The incidence of debt was much higher among those in the same age group who had not yet retired. Among pre-retirees aged 55 and over, two-thirds held mortgage or consumer debt and their median debt load was $40,000, double that of retirees.

Among retired people with debt, 25% owed less than $5,000, 32% owed between $5,000 and $24,999, while 26% owed between $25,000 and $99,999. At the high end of the debt scale, 17% owed $100,000 or more.

Retirees who owned homes or who had higher household income, higher levels of education and better financial knowledge were most likely to hold debt.

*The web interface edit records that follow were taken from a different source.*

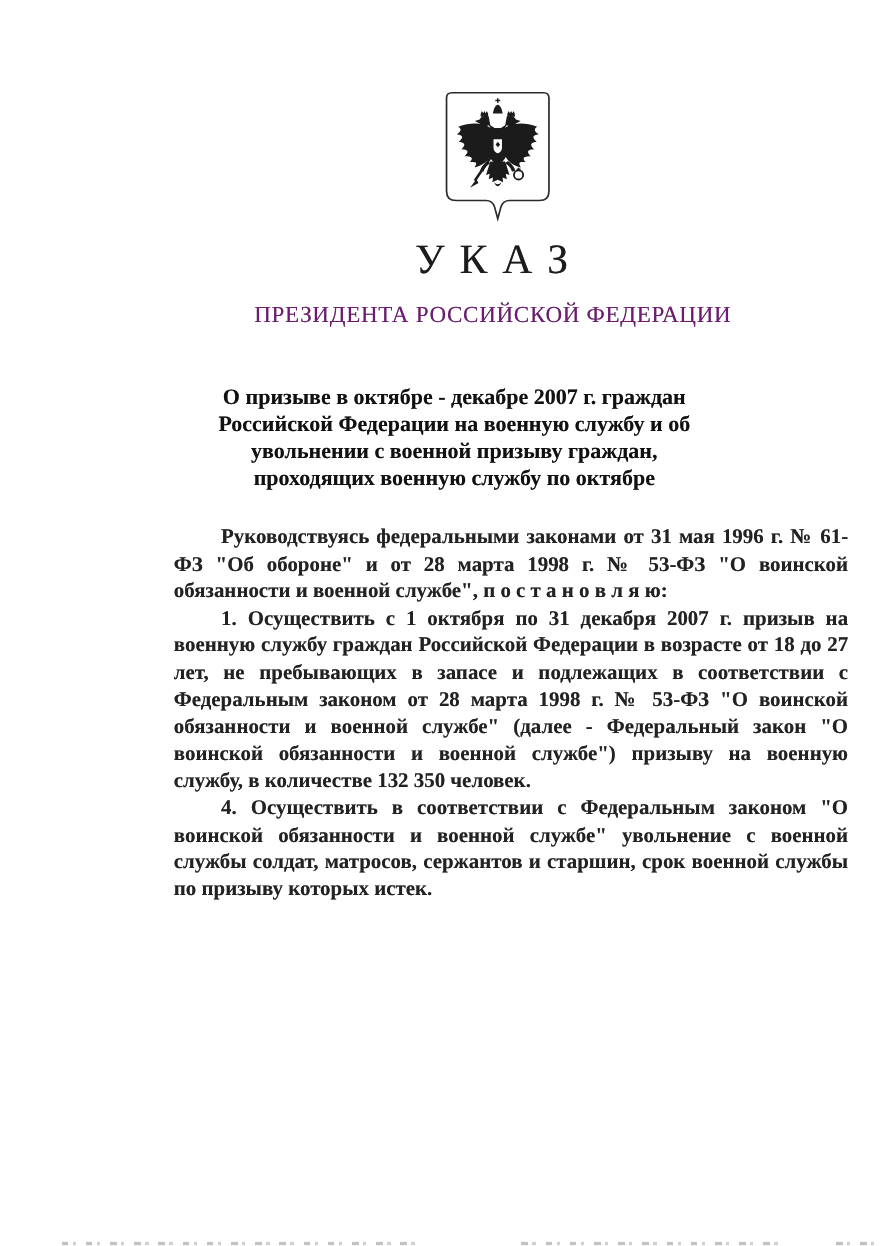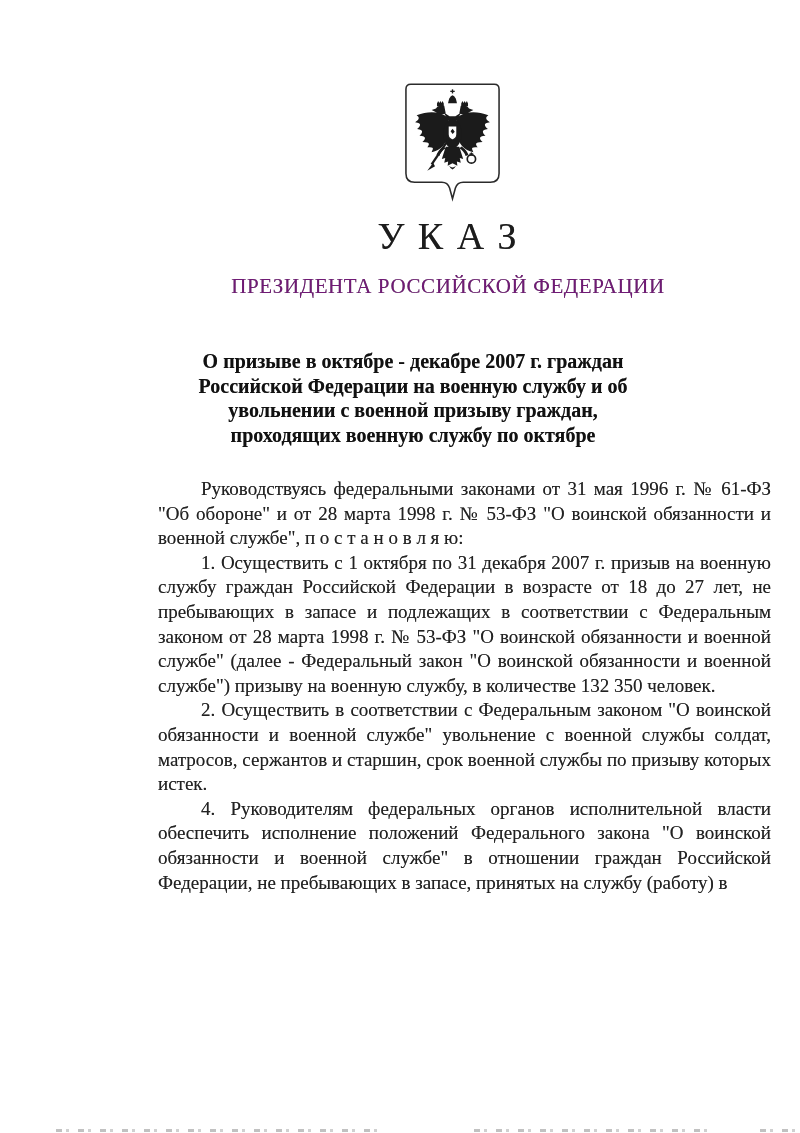"Руководствуясь федеральными законами от" .decree-body p { font-weight: none -> bold }
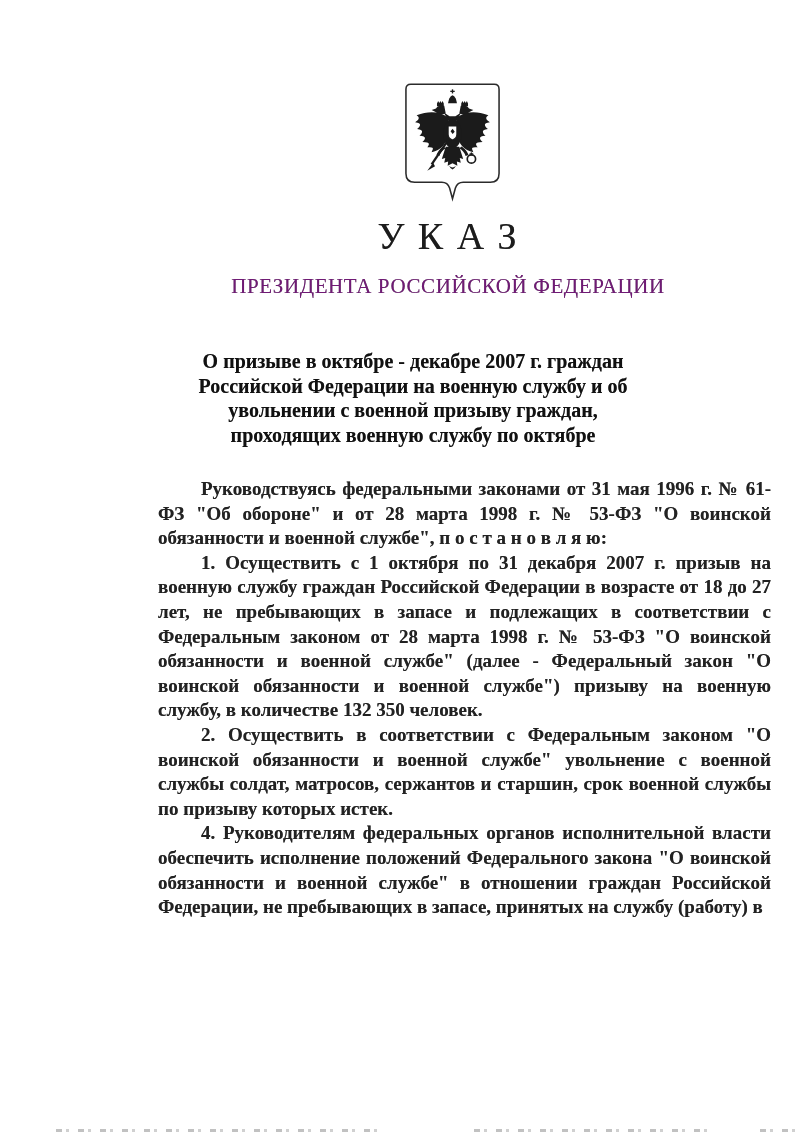"2. Осуществить в соответствии с" p { text: 2 -> 4 }
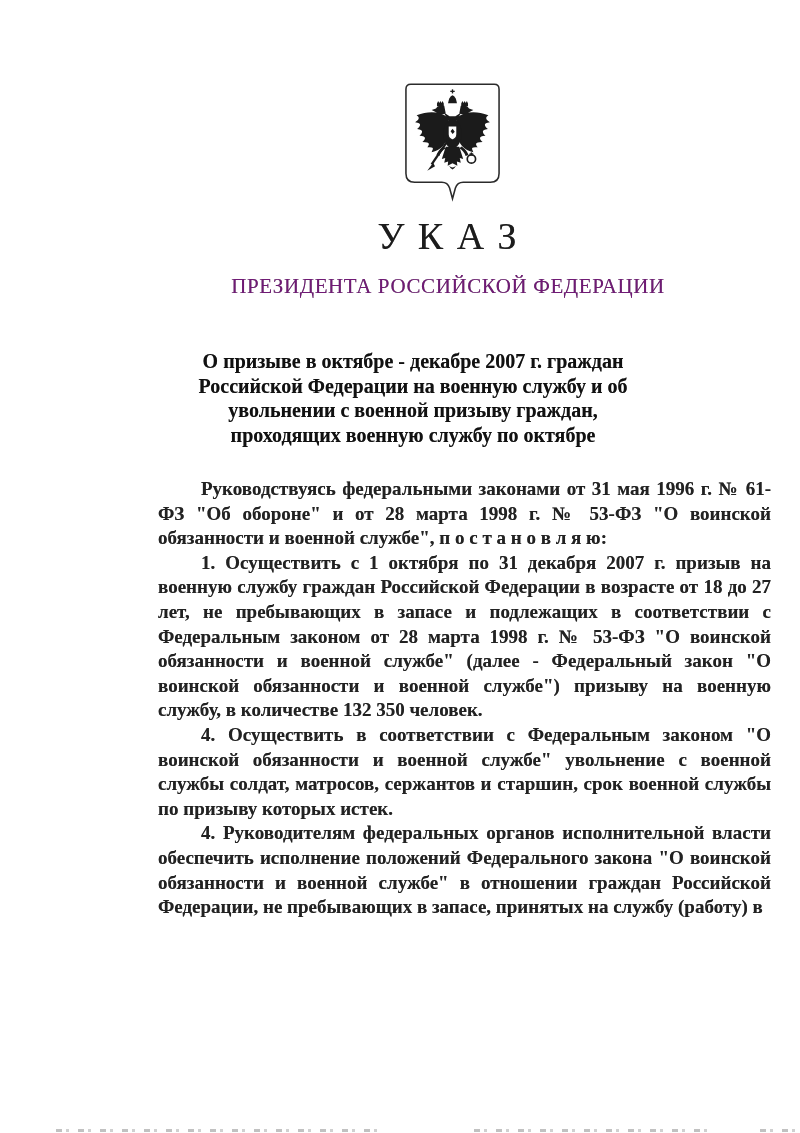"4. Руководителям федеральных органов" p { html: <p>4. Руководителям федеральных органов исполнительной власти обеспечить исполнение положений Федерального закона "О воинской обязанности и военной службе" в отношении граждан Российской Федерации, не пребывающих в запасе, принятых на службу (работу) в</p> -> none }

On the other hand, these same groups tended to have solid finances. Home ownership, income and education were all associated with higher levels of net worth and lower debt-to-asset ratios.

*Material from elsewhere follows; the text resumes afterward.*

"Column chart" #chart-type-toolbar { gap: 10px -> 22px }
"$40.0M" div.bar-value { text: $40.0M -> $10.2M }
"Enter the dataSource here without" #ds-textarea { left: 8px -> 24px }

Divorced people (43%) who were retired had the highest incidence of debt. They were followed by people in a couple (35%), those who never married (30%) and widows or widowers (28%). Also, divorced retirees had the lowest annual median income and net worth, compared with all other groups.

Retirees with debt had a median annual household income of $42,000 and a median net worth of $295,000. Overall, their debt was equivalent to about 7% of their total assets.

A debt of less than $5,000 among retirees may be tied to the use of credit as a convenience. In fact, 92% of those with this amount of debt reported having consumer debt only.

Older retirees were significantly less likely to have outstanding debt. Just under one-half (48%) of retirees aged 55 to 64 had some form of debt, compared with 20% of retirees aged 75 and over.

The majority of retirees reported that their finances were what they had expected them to be prior to retirement. They also reported that their income was sufficient to cover expenses and that they were able to stay on top of bills and keep up with their financial commitments.

After controlling for personal and financial factors, those with any level of debt were found to be more likely to respond negatively to financial security questions. For example, 9 in 10 retirees without debt reported they had no trouble keeping up with bills and other financial commitments. However, among those with debt, 7 in 10 reported having no trouble.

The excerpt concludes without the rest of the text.